Search code examples
haskellattoparsec

Haskell attoparsec: "Failed reading: satisfyWith"


I want to parse text like "John","Kate","Ruddiger" into list of Strings.

I tried to start with parsing "John", to Name (alias for String) but it already fails with Fail "\"," [","] "Failed reading: satisfyWith".

Question A: Why does this error occur and how can I fix it? (I didn't find call to satisfyWith in attoparsec's source code)

Question B: How can I make the parser to not require a comma after the last name?

{-# LANGUAGE OverloadedStrings #-}

import Data.Attoparsec.Char8 as P
import qualified Data.ByteString.Char8 as BS
import Control.Applicative(many)

data Name = Name String deriving Show

readName =  P.takeWhile (/='"')

entryParser :: Parser Name
entryParser = do
    P.char '"'
    name <- readName
    P.char ','
    return $ Name (BS.unpack name)

someEntry :: IO BS.ByteString
someEntry = do
    return $ BS.pack "\"John\","

main :: IO()
main = do
    someEntry >>= print . parse entryParser  

I am using GHC 7.6.3 and attoparsec-0.11.3.4.


Solution

  • Question A: Why does this error occur and how can I fix it? (I didn't find call to satisfyWith in attoparsec's source code)

    readName =  P.takeWhile (/='"')
    

    takeWhile consumes as long as the predicate is true.

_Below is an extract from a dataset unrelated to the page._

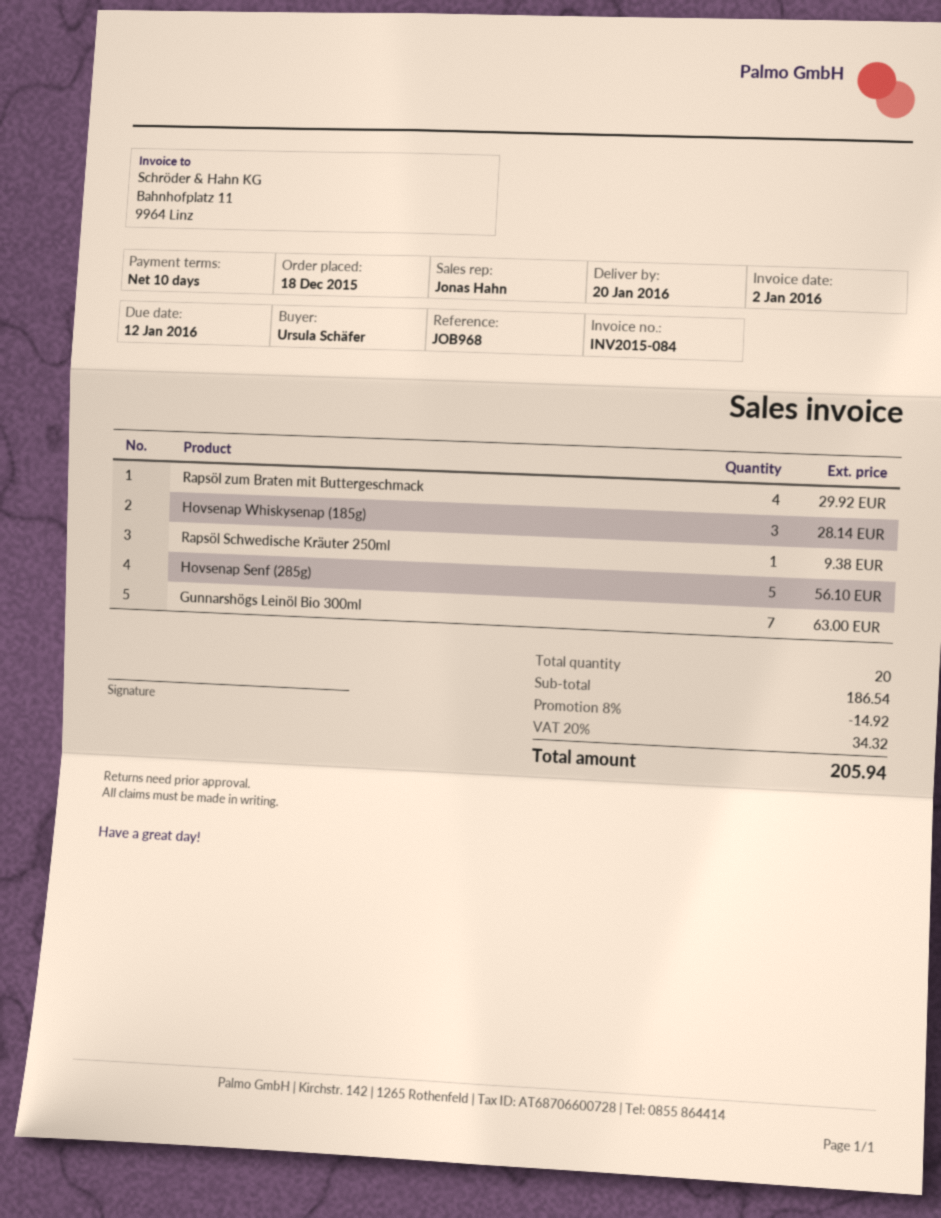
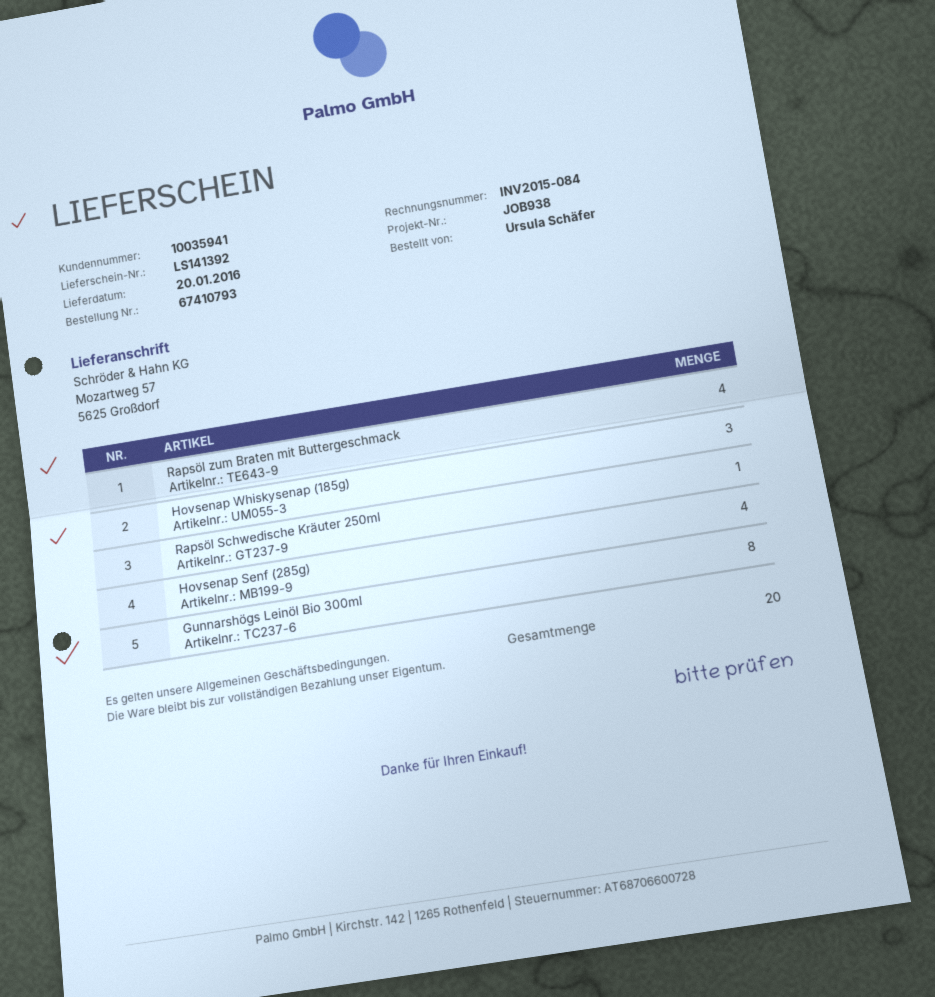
reference: JOB968 -> JOB938
Hovsenap Senf (285g): 5 -> 4
Gunnarshögs Leinöl Bio 300ml: 7 -> 8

Therefor, after you read the name, " hasn't been consumed. This is easy to see if we remove P.char ',' from the entryParser:

    entryParser = P.char '"' >> fmap (Name . BS.unpack) readName
    
    $ runhaskell SO.hs
    Done "\"," Name "John"

    You need to consume the ":

    entryParser :: Parser Name
    entryParser = do
        P.char '"'
        name <- readName
        P.char '"' -- <<<<<<<<<<<<<<<<<<<<<<
        P.char ','
        return $ Name (BS.unpack name)
    

    Question B: How can I make the parser to not require a comma after the last name?

    Use sepBy.


    Now your questions has been cleared up, lets make things a little bit easier. Don't consume the , at all in entryParser, instead, only take the name:

    entryParser = P.char '"' *> fmap ( Name . BS.unpack ) readName <* P.char '"'
    

    In case you don't know (*>) and (<*), they're both from Control.Applicative, and they basically mean "discard whatever is on the asterisks side".

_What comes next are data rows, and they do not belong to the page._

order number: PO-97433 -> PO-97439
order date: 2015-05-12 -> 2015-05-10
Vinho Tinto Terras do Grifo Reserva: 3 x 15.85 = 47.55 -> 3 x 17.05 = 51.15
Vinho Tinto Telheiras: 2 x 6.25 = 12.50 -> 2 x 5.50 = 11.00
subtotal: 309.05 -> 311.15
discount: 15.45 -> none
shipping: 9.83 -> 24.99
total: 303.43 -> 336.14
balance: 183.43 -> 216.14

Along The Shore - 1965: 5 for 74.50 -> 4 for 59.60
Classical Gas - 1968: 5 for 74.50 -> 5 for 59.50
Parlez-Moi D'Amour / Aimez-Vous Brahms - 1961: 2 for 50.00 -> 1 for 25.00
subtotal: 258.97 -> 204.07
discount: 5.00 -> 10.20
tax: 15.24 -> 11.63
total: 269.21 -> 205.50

    Now, in order to parse all comma separated entries, we use sepBy entryParser (P.char ','). However, this will lead into attoparsec returning a Partial:

    $ runhaskell SO.hs
    Partial _

    That's actually a feature of attoparsec you have to keep in mind:

    Attoparsec supports incremental input, meaning that you can feed it a bytestring that represents only part of the expected total amount of data to parse. If your parser reaches the end of a fragment of input and could consume more input, it will suspend parsing and return a Partial continuation.

    If you do want to use incremental input, use parse and feed. Otherwise use parseOnly. The complete code for your example would be something like

    {-# LANGUAGE OverloadedStrings #-}
    
    import Data.Attoparsec.Char8 as P
    import qualified Data.ByteString.Char8 as BS
    import Control.Applicative(many, (*>), (<*))
    
    data Name = Name String deriving Show
    
    readName =  P.takeWhile (/='"')
    
    entryParser :: Parser Name
    entryParser = P.char '"' *> fmap ( Name . BS.unpack ) readName <* P.char '"'
    
    allEntriesParser = sepBy entryParser (P.char ',')
    
    testString = "\"John\",\"Martha\",\"test\""
    
    main = print . parseOnly allEntriesParser $ testString  
    
    $ runhaskell SO.hs
    Right [Name "John",Name "Martha",Name "test"]